Is Kuwait Headed for Yet Another Election? (After this one)

The Emir of Kuwait, Sheikh Sabah Al-Ahmad Al-Sabah has said that he will accept any decision by the constitutional court regarding his decree reducing the number of votes citizens are allowed to cast from four to one. He said this in a speech during which he urged citizens to vote, and the government has also launched ads urging citizens to cast their ballots. The opposition is planning a rally organized by @KarametWatan for November 30th, the eve of the election that will be called “Dignity of the Nation 3.”

The opposition’s boycott is largely due to the decree issued by the Emir in which he reduced the number of votes that citizens are allowed to cast from four to one. With the Naitonal Assembly consisting of 50 members, with ten each elected from five districts. With the one-vote system, this means that it will be easier for the government to manipulate the electoral process to ensure success by pro-government candidates. Even with the opposition boycotting there are still 389 candidates running for 50 seats, meaning that those elected would likely need less than 10 percent of the vote to win – which is why the opposition views it as favorable to government allies and why they refuse to participate.

Legal challenges may be filed against the Emir’s decree – and this is where it gets interesting. A challenge to the electoral law may be referred to the Constitutional Court by ordinary trial courts, at which point the Constitutional Court can consider making a ruling on the constitutionality of the decree. If the court does decide to overturn the decree – and that’s a big if – then its interesting to see what would happen.

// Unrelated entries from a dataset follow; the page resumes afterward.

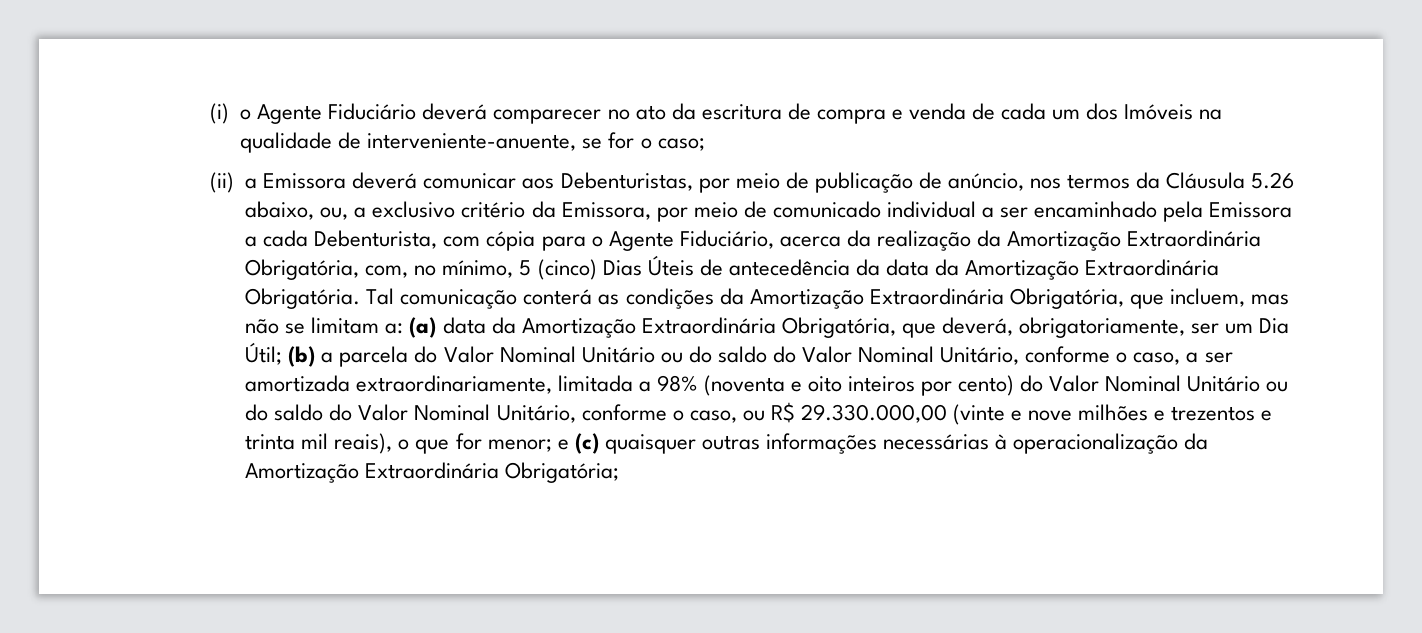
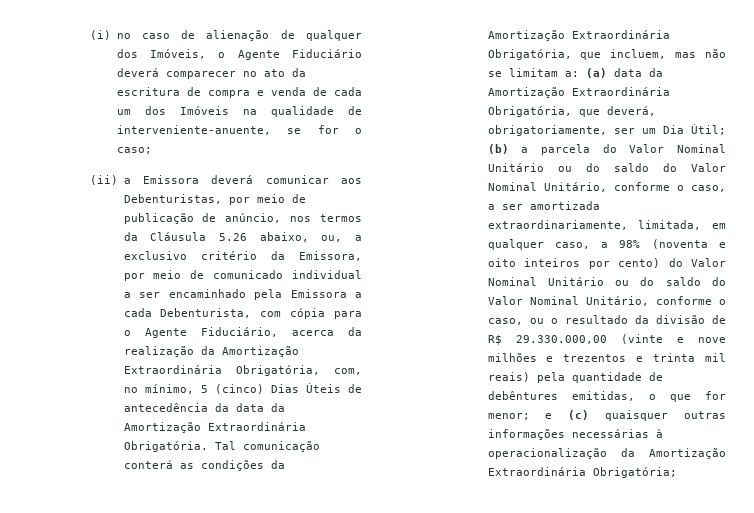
- (i) o Agente Fiduciário deverá comparecer no ato da escritura de compra e venda de cada um dos Imóveis na qualidade de interveniente-anuente, se for o caso;
+ (i) no caso de alienação de qualquer dos Imóveis, o Agente Fiduciário deverá comparecer no ato da escritura de compra e venda de cada um dos Imóveis na qualidade de interveniente-anuente, se for o caso;
- (b) a parcela do Valor Nominal Unitário ou do saldo do Valor Nominal Unitário, conforme o caso, a ser amortizada extraordinariamente, limitada a 98% (noventa e oito inteiros por cento) do Valor Nominal Unitário ou do saldo do Valor Nominal Unitário, conforme o caso, ou R$ 29.330.000,00 (vinte e nove milhões e trezentos e trinta mil reais), o que for menor;
+ (b) a parcela do Valor Nominal Unitário ou do saldo do Valor Nominal Unitário, conforme o caso, a ser amortizada extraordinariamente, limitada, em qualquer caso, a 98% (noventa e oito inteiros por cento) do Valor Nominal Unitário ou do saldo do Valor Nominal Unitário, conforme o caso, ou o resultado da divisão de R$ 29.330.000,00 (vinte e nove milhões e trezentos e trinta mil reais) pela quantidade de debêntures emitidas, o que for menor;

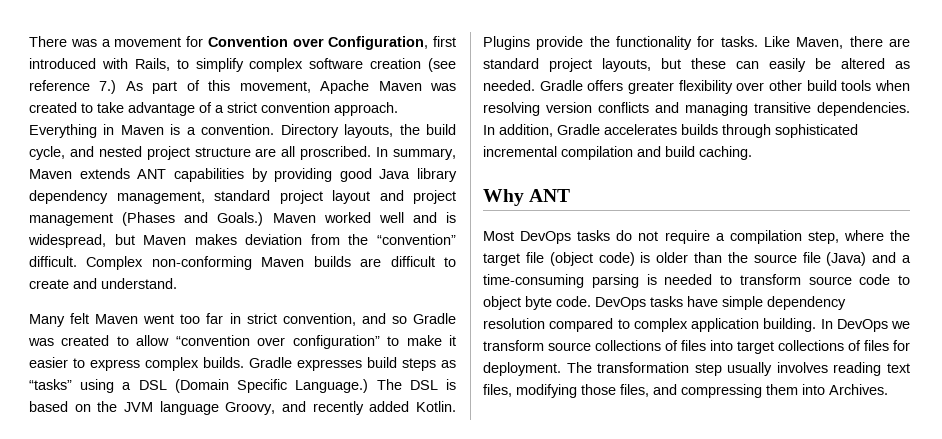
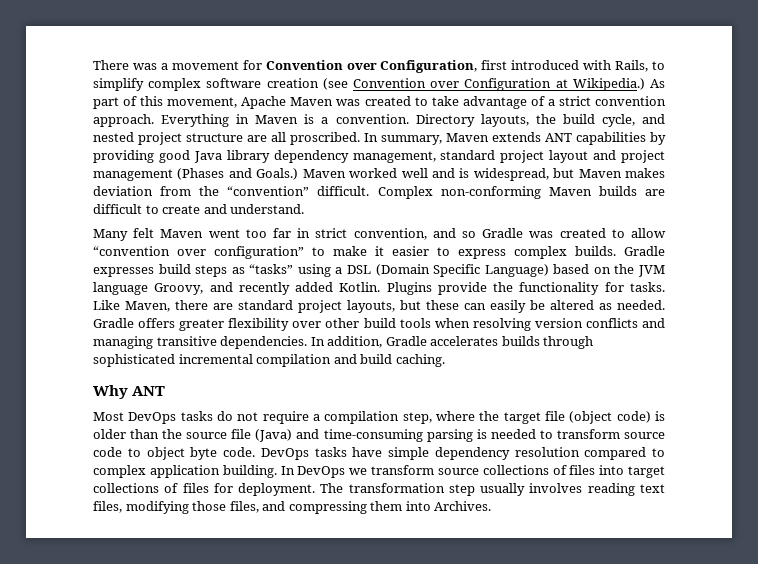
- There was a movement for Convention over Configuration, first introduced with Rails, to simplify complex software creation (see reference 7.) As part of this movement, Apache Maven was created to take advantage of a strict convention approach.
+ There was a movement for Convention over Configuration, first introduced with Rails, to simplify complex software creation (see Convention over Configuration at Wikipedia.) As part of this movement, Apache Maven was created to take advantage of a strict convention approach.
- Gradle expresses build steps as “tasks” using a DSL (Domain Specific Language.) The DSL is based on the JVM language Groovy, and recently added Kotlin.
+ Gradle expresses build steps as “tasks” using a DSL (Domain Specific Language) based on the JVM language Groovy, and recently added Kotlin.
- Most DevOps tasks do not require a compilation step, where the target file (object code) is older than the source file (Java) and a time-consuming parsing is needed to transform source code to object byte code.
+ Most DevOps tasks do not require a compilation step, where the target file (object code) is older than the source file (Java) and time-consuming parsing is needed to transform source code to object byte code.

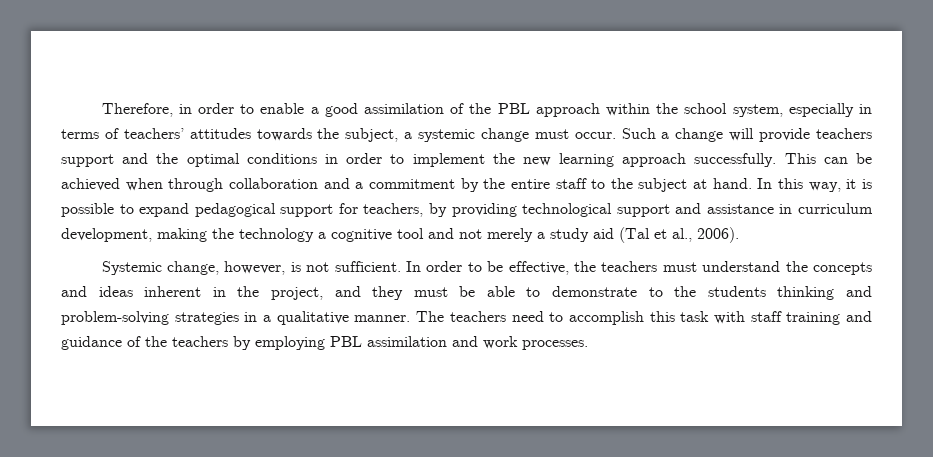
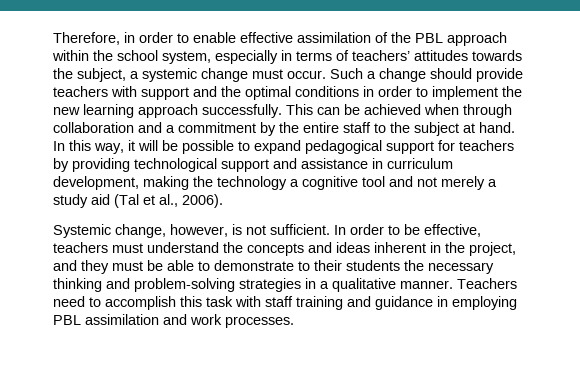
- Therefore, in order to enable a good assimilation of the PBL approach within the school system, especially in terms of teachers’ attitudes towards the subject, a systemic change must occur.
+ Therefore, in order to enable effective assimilation of the PBL approach within the school system, especially in terms of teachers’ attitudes towards the subject, a systemic change must occur.
- Such a change will provide teachers support and the optimal conditions in order to implement the new learning approach successfully.
+ Such a change should provide teachers with support and the optimal conditions in order to implement the new learning approach successfully.
- In this way, it is possible to expand pedagogical support for teachers, by providing technological support and assistance in curriculum development, making the technology a cognitive tool and not merely a study aid (Tal et al., 2006).
+ In this way, it will be possible to expand pedagogical support for teachers by providing technological support and assistance in curriculum development, making the technology a cognitive tool and not merely a study aid (Tal et al., 2006).
- In order to be effective, the teachers must understand the concepts and ideas inherent in the project, and they must be able to demonstrate to the students thinking and problem-solving strategies in a qualitative manner.
+ In order to be effective, teachers must understand the concepts and ideas inherent in the project, and they must be able to demonstrate to their students the necessary thinking and problem-solving strategies in a qualitative manner.
- The teachers need to accomplish this task with staff training and guidance of the teachers by employing PBL assimilation and work processes.
+ Teachers need to accomplish this task with staff training and guidance in employing PBL assimilation and work processes.

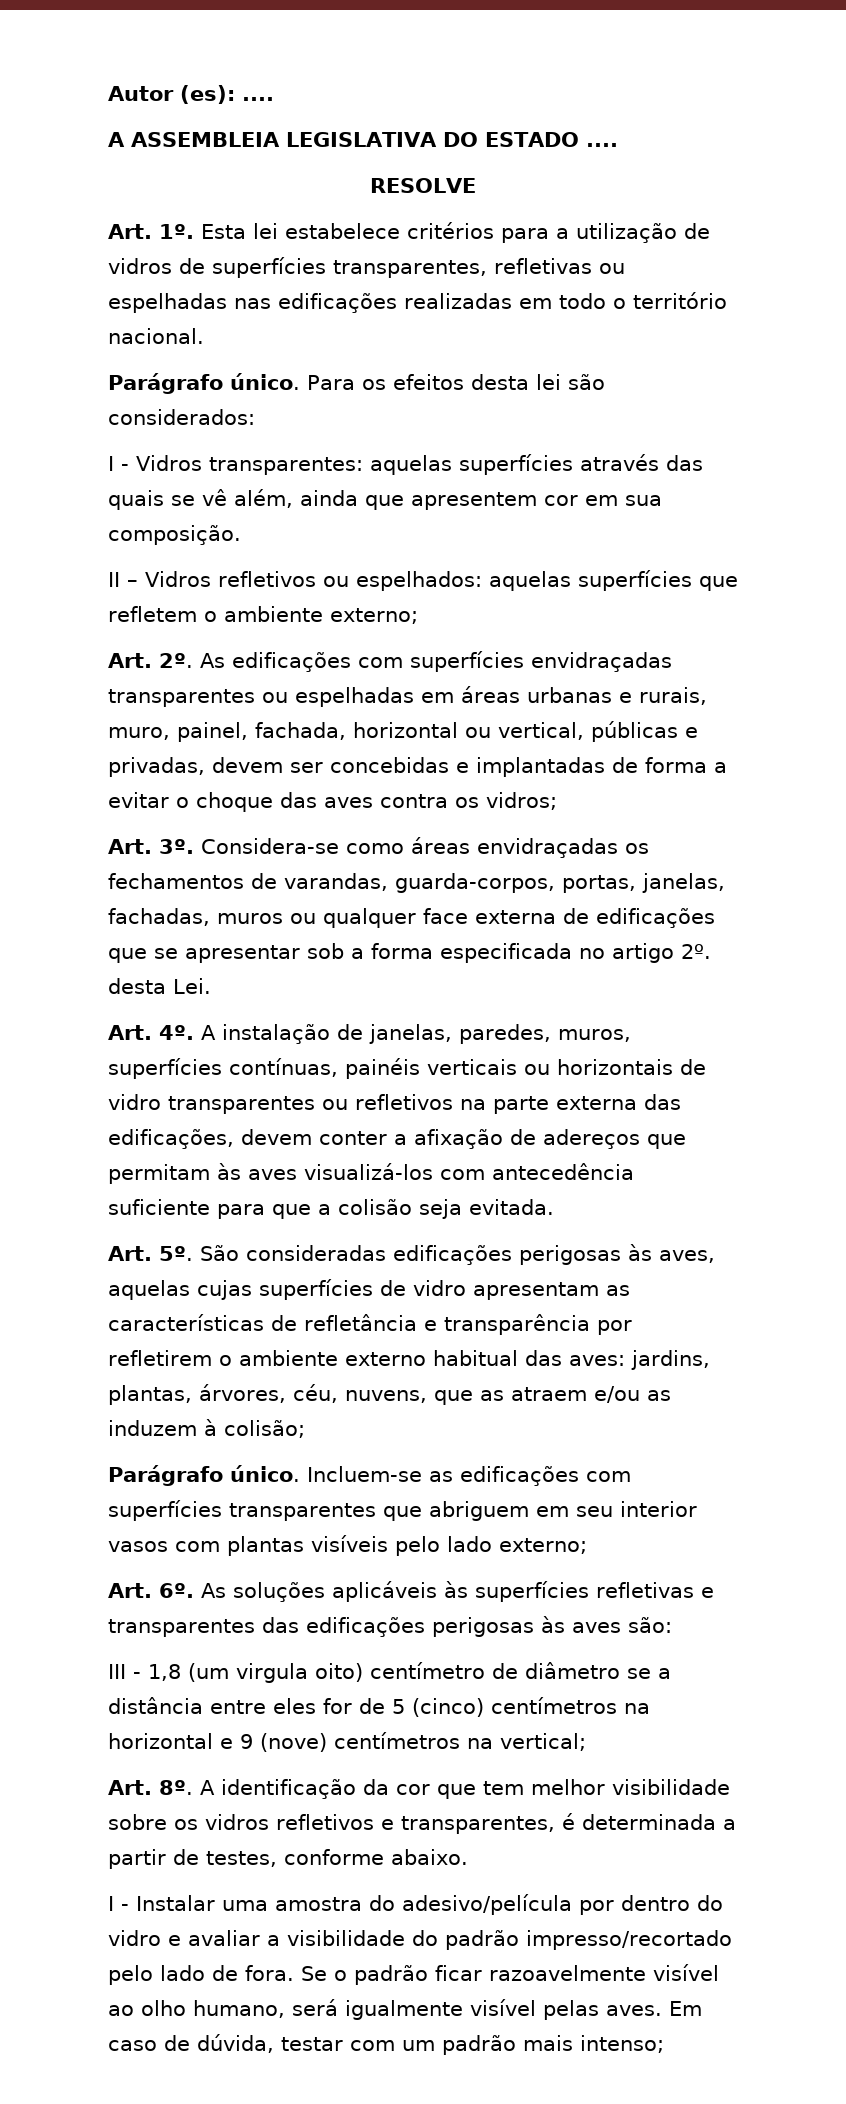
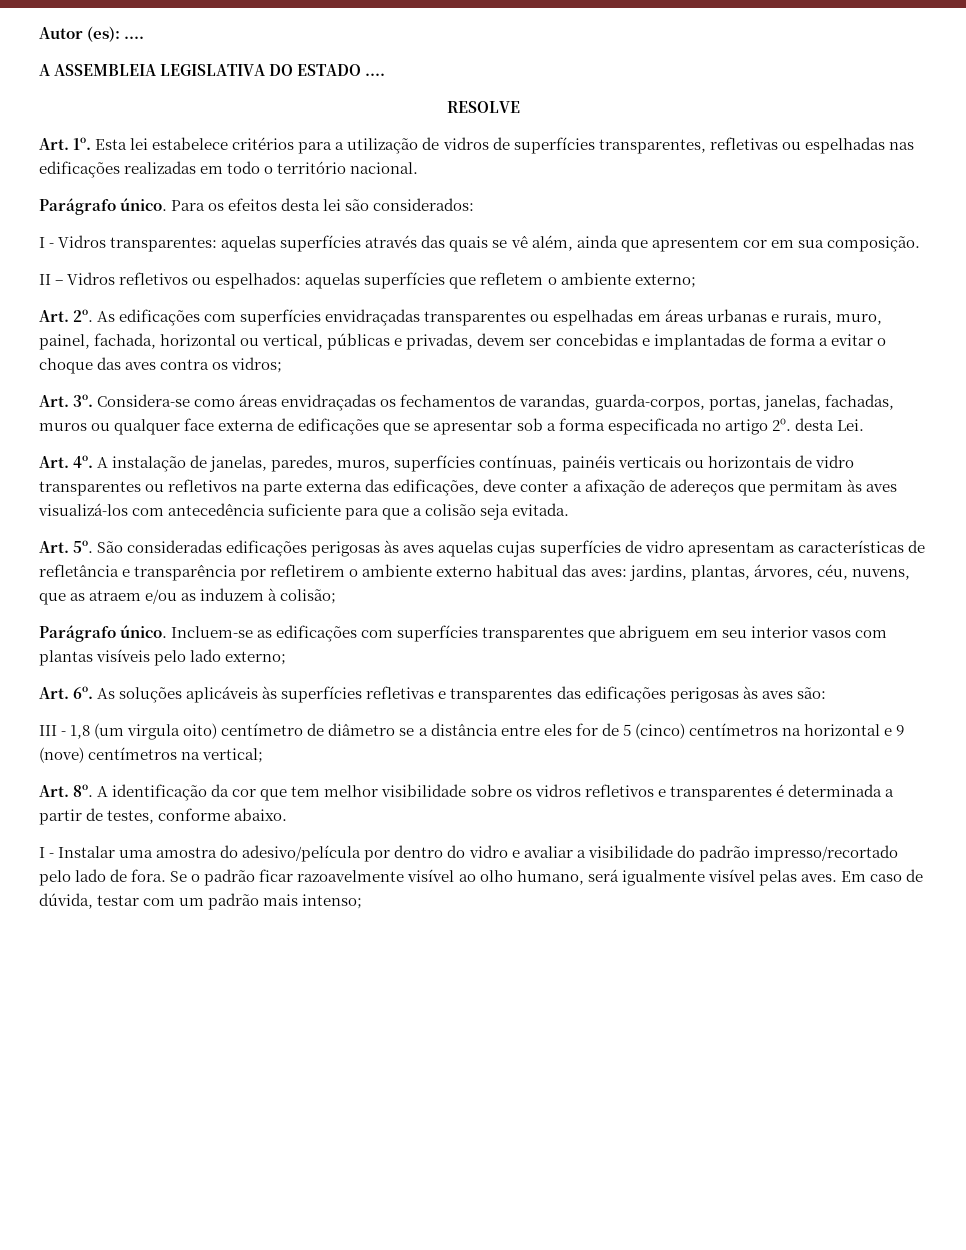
- A instalação de janelas, paredes, muros, superfícies contínuas, painéis verticais ou horizontais de vidro transparentes ou refletivos na parte externa das edificações, devem conter a afixação de adereços que permitam às aves visualizá-los com antecedência suficiente para que a colisão seja evitada.
+ A instalação de janelas, paredes, muros, superfícies contínuas, painéis verticais ou horizontais de vidro transparentes ou refletivos na parte externa das edificações, deve conter a afixação de adereços que permitam às aves visualizá-los com antecedência suficiente para que a colisão seja evitada.
- São consideradas edificações perigosas às aves, aquelas cujas superfícies de vidro apresentam as características de refletância e transparência por refletirem o ambiente externo habitual das aves: jardins, plantas, árvores, céu, nuvens, que as atraem e/ou as induzem à colisão;
+ São consideradas edificações perigosas às aves aquelas cujas superfícies de vidro apresentam as características de refletância e transparência por refletirem o ambiente externo habitual das aves: jardins, plantas, árvores, céu, nuvens, que as atraem e/ou as induzem à colisão;
- A identificação da cor que tem melhor visibilidade sobre os vidros refletivos e transparentes, é determinada a partir de testes, conforme abaixo.
+ A identificação da cor que tem melhor visibilidade sobre os vidros refletivos e transparentes é determinada a partir de testes, conforme abaixo.

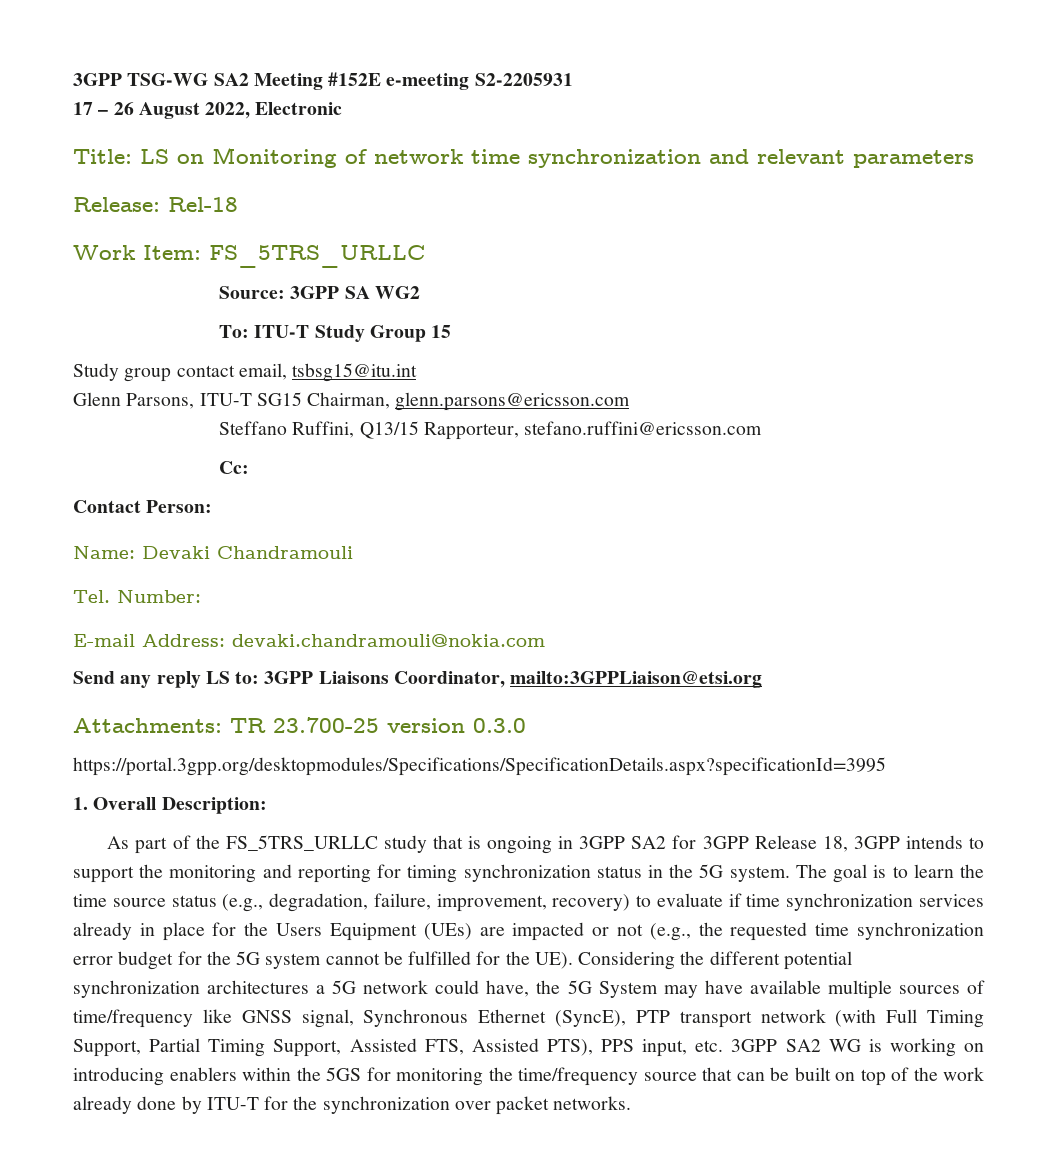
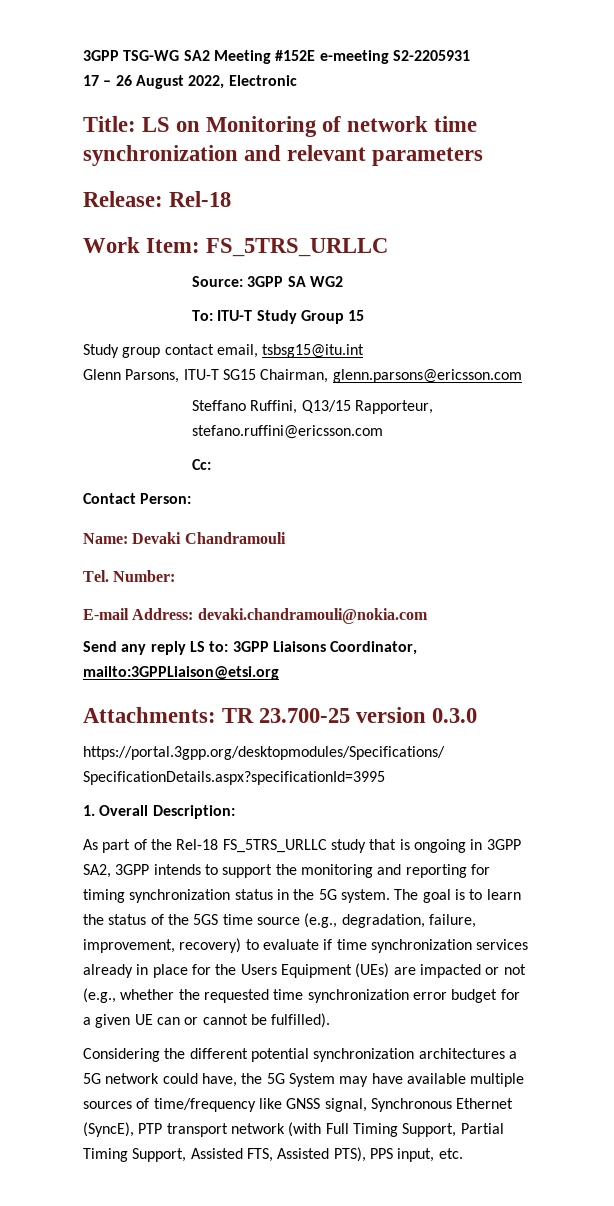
- As part of the FS_5TRS_URLLC study that is ongoing in 3GPP SA2 for 3GPP Release 18, 3GPP intends to support the monitoring and reporting for timing synchronization status in the 5G system.
+ As part of the Rel-18 FS_5TRS_URLLC study that is ongoing in 3GPP SA2, 3GPP intends to support the monitoring and reporting for timing synchronization status in the 5G system.
- The goal is to learn the time source status (e.g., degradation, failure, improvement, recovery) to evaluate if time synchronization services already in place for the Users Equipment (UEs) are impacted or not (e.g., the requested time synchronization error budget for the 5G system cannot be fulfilled for the UE). Considering the different potential synchronization architectures a 5G network could have, the 5G System may have available multiple sources of time/frequency like GNSS signal, Synchronous Ethernet (SyncE), PTP transport network (with Full Timing Support, Partial Timing Support, Assisted FTS, Assisted PTS), PPS input, etc. 3GPP SA2 WG is working on introducing enablers within the 5GS for monitoring the time/frequency source that can be built on top of the work already done by ITU-T for the synchronization over packet networks.
+ The goal is to learn the status of the 5GS time source (e.g., degradation, failure, improvement, recovery) to evaluate if time synchronization services already in place for the Users Equipment (UEs) are impacted or not (e.g., whether the requested time synchronization error budget for a given UE can or cannot be fulfilled).
+ Considering the different potential synchronization architectures a 5G network could have, the 5G System may have available multiple sources of time/frequency like GNSS signal, Synchronous Ethernet (SyncE), PTP transport network (with Full Timing Support, Partial Timing Support, Assisted FTS, Assisted PTS), PPS input, etc.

I foresee one of two things – the court itself ordering the dissolution of the national assembly because it was elected improperly (or it being dissolved) or an attempt by the government to resist holding new elections, which would escalate the country’s political crisis further. My guess is that they take the first route, which could lead to yet another general election for Kuwait, which would be the sixth since the current Emir assumed the throne in 2006. If the court decides to maintain the decree then the opposition boycott will continue.

Either way the political crisis is likely to escalate over the coming months, with no clear resolution in sight.